犬も猫も体重1kgにつき50~60mLの水が必要
では犬や猫にはどんな水を与えるのがいいのだろうか? できるだけ、キレイで安全でペットが喜ぶ水をあげたいものだが…。
「日本国内であれば、水道水を与えてもペットの健康に問題が出る可能性は極めて低いといえます。水道水に含まれる残留塩素やトリハロメタンが、ペットの健康に悪影響を与えるのではないかと不安になる飼い主さんもいますが、まず大丈夫と思ってかまいません。もちろん、宅配されてくるウォーターサーバーの水もいいでしょう」
◆尿石症のペットは水の硬度に気をつける
市販されている飲料水の中には、ミネラル分が多く含まれているミネラルウォーターもある。特に硬度が高い(カルシウムやマグネシウムが多く含まれる)硬水となると若干性質が違ってくるが、これも犬や猫に問題はないのだろうか?
「犬や猫がよくかかる病気に『尿石症』があります。これは、カルシウム、リン、マグネシウムなどの過剰なミネラルにより膀胱や尿道、腎臓に結石が形成される病気です。だぶついたミネラルは尿中に排出されますが、多すぎると溶けきれなくなり、ミネラル濃度が高くなります。すると、ミネラルは結晶化して最終的に結石となるのです。コーヒーに砂糖を入れすぎて、溶けきれずに固まった状態を考えていただくとわかりやすいと思います」
過剰なミネラルは尿石症の原因となるので注意
尿石症になると、いつもと違う場所で排尿する、なんどもトレイに行く(頻尿)、尿が赤い(血尿)、排尿するときに痛がる(排尿痛)、尿が出にくい(排尿困難)、尿がまったく出ない(尿道閉塞)…といった症状が現れるという。となると、ミネラルウォーターはペット用の水としては避けるべきなのだろうか?
「確かに硬度の高いミネラルウォーターを飲むと、尿中にカルシウム、マグネシウム、ナトリウム、カリウムなどのミネラルが排泄されます。
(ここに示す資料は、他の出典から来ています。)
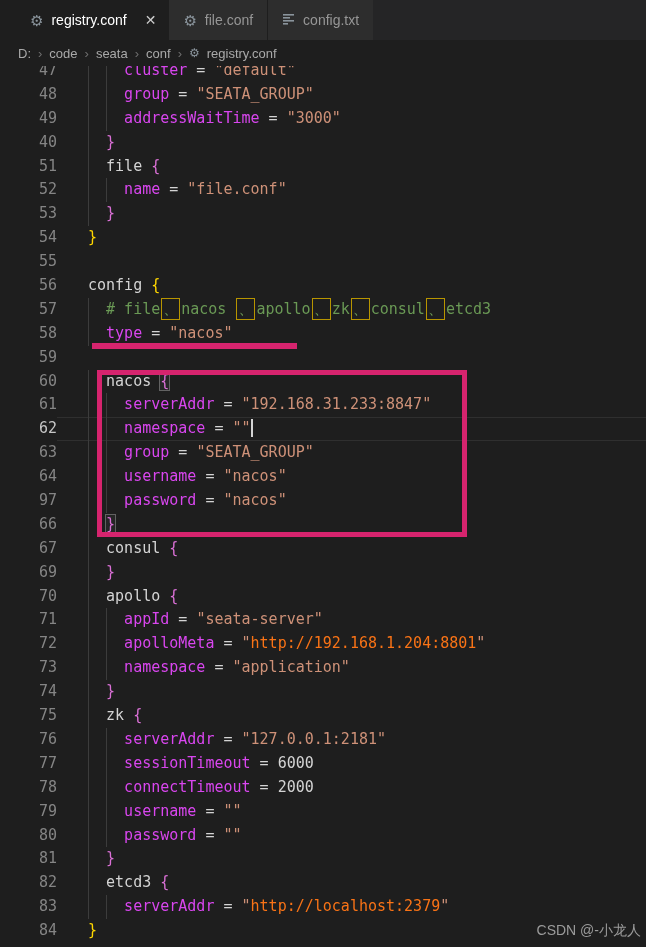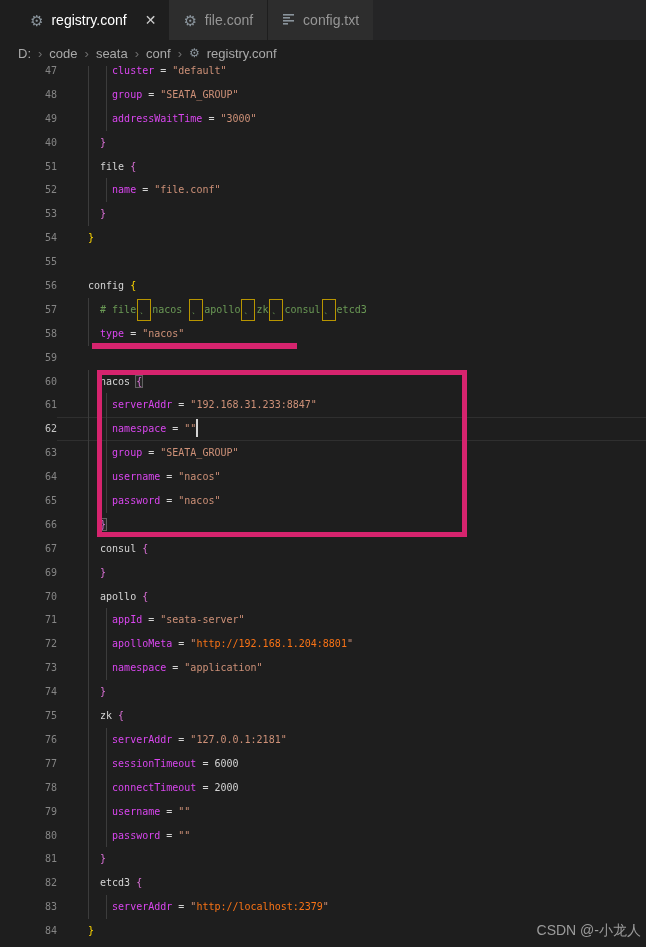"47" .editor { font-size: 10px -> 15px }
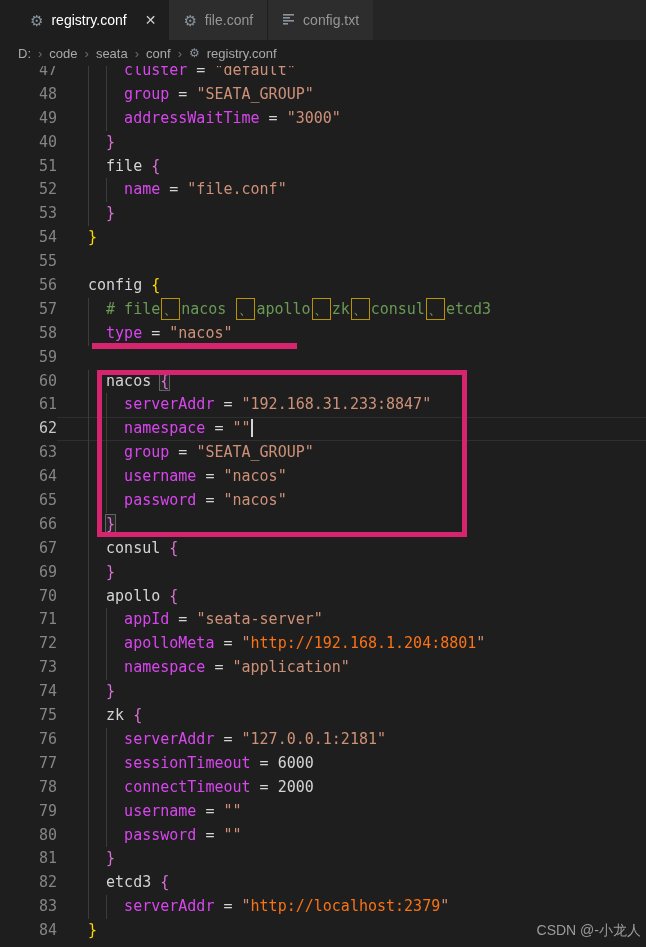"65" span.num { text: 65 -> 97 }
しかし硬水が尿石症を引き起こすかというと、そうとはいえないのです。たとえば沖縄の水は硬水が多いのですが、尿石症の猫が特別多いわけではないという現実があります」
確かに考えてみれば、欧米では一般的に硬水が多い。もしミネラルウォーターが即、尿石症の要因となるのであれば、海外のペットはみんなそうなってしまう。
「尿石症のリスクがある、もしくは発症したペットにはミネラルウォーターは与えないほうがいいでしょう。カルシウムやマグネシウムといったミネラルはフードに十分含まれているからです。また、尿石症のペットが食べる療法食は、水道水を飲ませる前提で作られていますから、硬度の高いミネラルウォーターは避けたほうが賢明です」
◆ウエットフードにするのも手
尿石症の対策としては、尿の量を増やす、フードや水に含まれるミネラルを制限する、尿のpH値を標準レベル(犬=6.0~6.5、猫=5.5~6.0の弱酸性)に調整するといったことが必要という。
「尿のpHを調べるための『簡易キット』が市販されていますから、ご家庭でも簡単にできます。尿石症の管理には水分量を増やすことが大切です。『水を飲んでください』といってもペットには通じませんから、一番いい方法は、ドライフードではなく缶詰などのウエットフードにすることです。これなら無理なく水分が摂れますから」
最後に、飲む水ではなくペットの体を洗うときの水についても教えてもらった。
「シャンプーは基本的には、温水プール程度の温度、30~32度程度のぬるま湯を使ってシャンプーしましょう。あまり温度が高いのはいけません。皮膚表面の毛細血管の拡張により、かゆみにつながることがあるからです。また、硬水よりは軟水のほうがいいかもしれません。国内の研究で、石けんを使って軟水でシャンプーすると皮膚炎の緩和が見られたという試験の報告があるからです。ペットと長く暮らしていくために、水のことを考えてあげるのも大切だと思います」
いまは、ペットにも安全・安心な宅配水はいろいろ出ている。ウォーターサーバーのおいしい水で、飼い主もペットも健康的な水生活を送ろう!